----- Given records
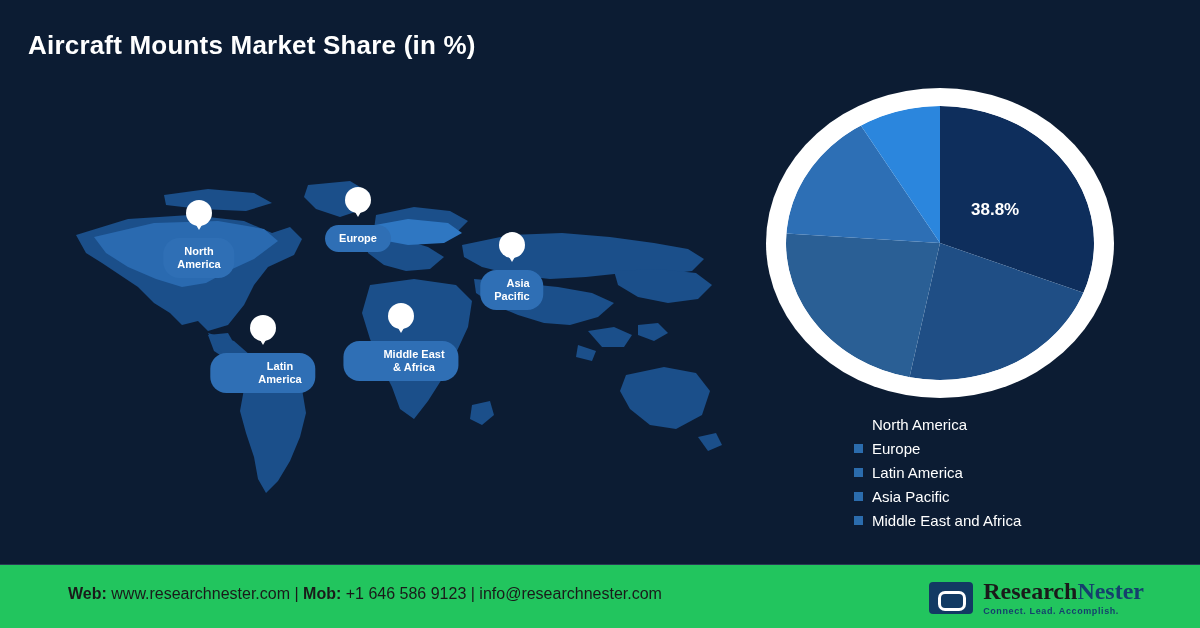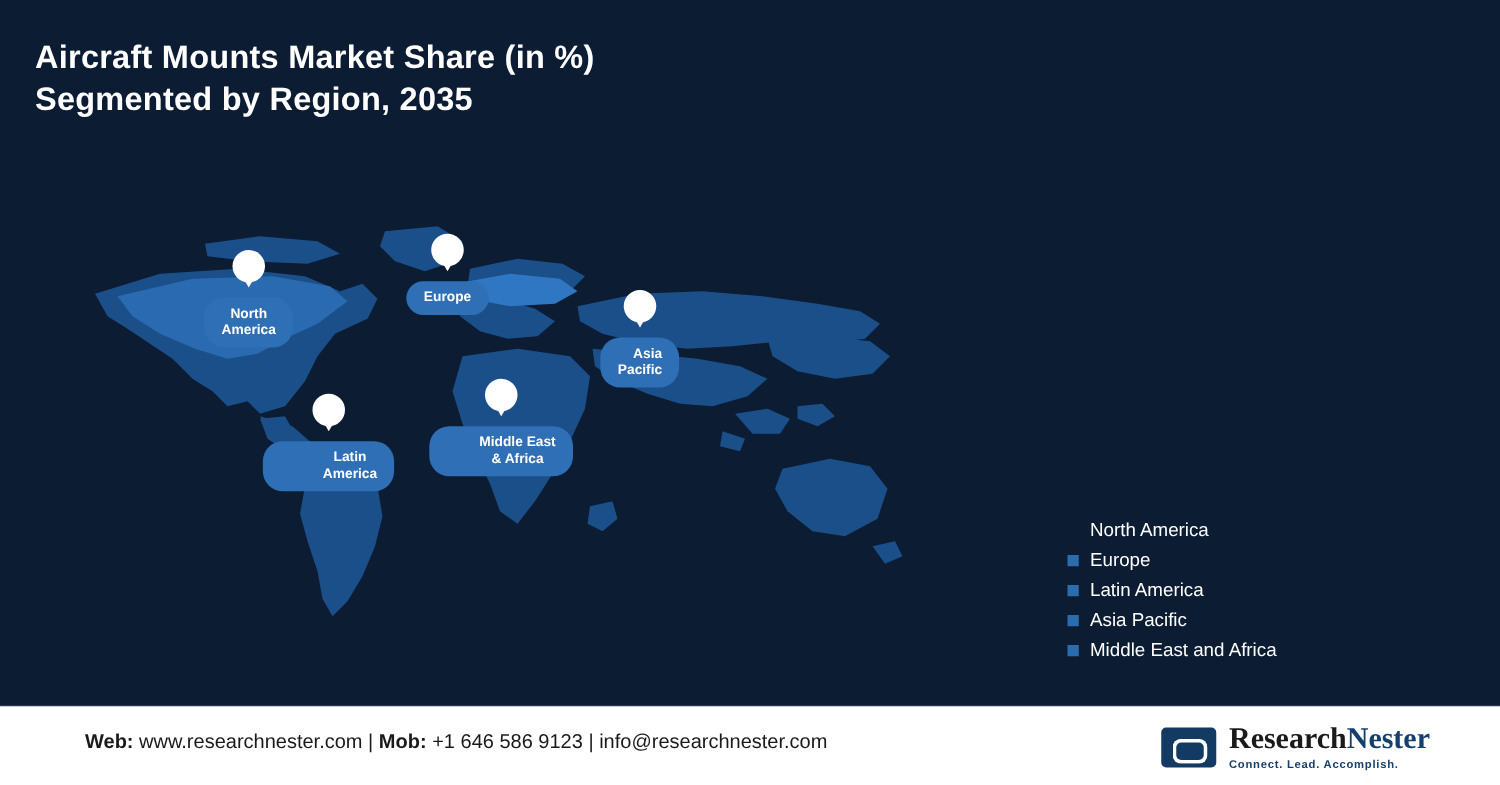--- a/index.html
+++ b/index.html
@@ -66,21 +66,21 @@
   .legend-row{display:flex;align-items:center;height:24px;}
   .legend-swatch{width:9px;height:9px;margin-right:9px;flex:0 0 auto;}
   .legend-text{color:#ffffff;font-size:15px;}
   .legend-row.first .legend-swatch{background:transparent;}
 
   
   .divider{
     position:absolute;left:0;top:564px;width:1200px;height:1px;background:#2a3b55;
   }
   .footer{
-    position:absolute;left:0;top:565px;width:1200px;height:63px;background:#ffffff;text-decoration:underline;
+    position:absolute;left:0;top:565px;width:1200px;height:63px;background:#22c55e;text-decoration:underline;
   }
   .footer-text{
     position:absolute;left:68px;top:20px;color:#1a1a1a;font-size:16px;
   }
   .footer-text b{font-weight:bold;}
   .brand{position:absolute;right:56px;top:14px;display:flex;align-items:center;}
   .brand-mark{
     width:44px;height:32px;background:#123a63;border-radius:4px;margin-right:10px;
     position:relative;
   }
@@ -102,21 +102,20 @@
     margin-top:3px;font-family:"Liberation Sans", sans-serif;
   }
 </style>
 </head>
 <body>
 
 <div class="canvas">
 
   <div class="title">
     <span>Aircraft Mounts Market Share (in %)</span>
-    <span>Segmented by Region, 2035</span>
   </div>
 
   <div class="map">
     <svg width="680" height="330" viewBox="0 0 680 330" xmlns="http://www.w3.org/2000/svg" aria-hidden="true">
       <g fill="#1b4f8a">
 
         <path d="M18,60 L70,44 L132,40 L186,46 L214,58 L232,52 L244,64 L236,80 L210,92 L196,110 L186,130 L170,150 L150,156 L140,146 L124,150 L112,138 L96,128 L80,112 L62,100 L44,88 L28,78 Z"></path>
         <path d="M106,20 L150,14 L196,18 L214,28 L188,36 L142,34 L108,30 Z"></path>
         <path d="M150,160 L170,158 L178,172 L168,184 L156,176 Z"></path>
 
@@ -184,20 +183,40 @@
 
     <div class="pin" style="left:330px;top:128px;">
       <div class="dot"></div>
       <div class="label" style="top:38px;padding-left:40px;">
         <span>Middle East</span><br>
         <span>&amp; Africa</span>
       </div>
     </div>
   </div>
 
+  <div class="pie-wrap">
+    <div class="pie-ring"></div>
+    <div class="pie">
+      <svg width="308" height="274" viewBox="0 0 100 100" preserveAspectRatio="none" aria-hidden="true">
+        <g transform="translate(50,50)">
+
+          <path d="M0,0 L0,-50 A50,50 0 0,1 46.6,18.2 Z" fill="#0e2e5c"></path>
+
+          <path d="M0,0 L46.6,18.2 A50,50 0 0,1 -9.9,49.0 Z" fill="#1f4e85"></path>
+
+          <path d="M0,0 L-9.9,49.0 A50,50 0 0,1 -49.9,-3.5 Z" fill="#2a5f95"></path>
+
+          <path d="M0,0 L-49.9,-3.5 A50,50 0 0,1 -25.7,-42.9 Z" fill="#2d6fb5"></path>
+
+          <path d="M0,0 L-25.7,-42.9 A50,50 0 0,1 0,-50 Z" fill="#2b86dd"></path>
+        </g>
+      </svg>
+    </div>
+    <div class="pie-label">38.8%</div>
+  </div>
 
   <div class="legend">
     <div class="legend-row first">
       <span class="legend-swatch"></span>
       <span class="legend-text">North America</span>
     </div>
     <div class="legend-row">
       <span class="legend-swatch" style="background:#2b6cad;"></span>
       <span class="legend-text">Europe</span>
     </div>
----------
_Prompt_
Where a line in the material contains "items", copy that line.

_Answer area_
   .legend-row{display:flex;align-items:center;height:24px;}
   .brand{position:absolute;right:56px;top:14px;display:flex;align-items:center;}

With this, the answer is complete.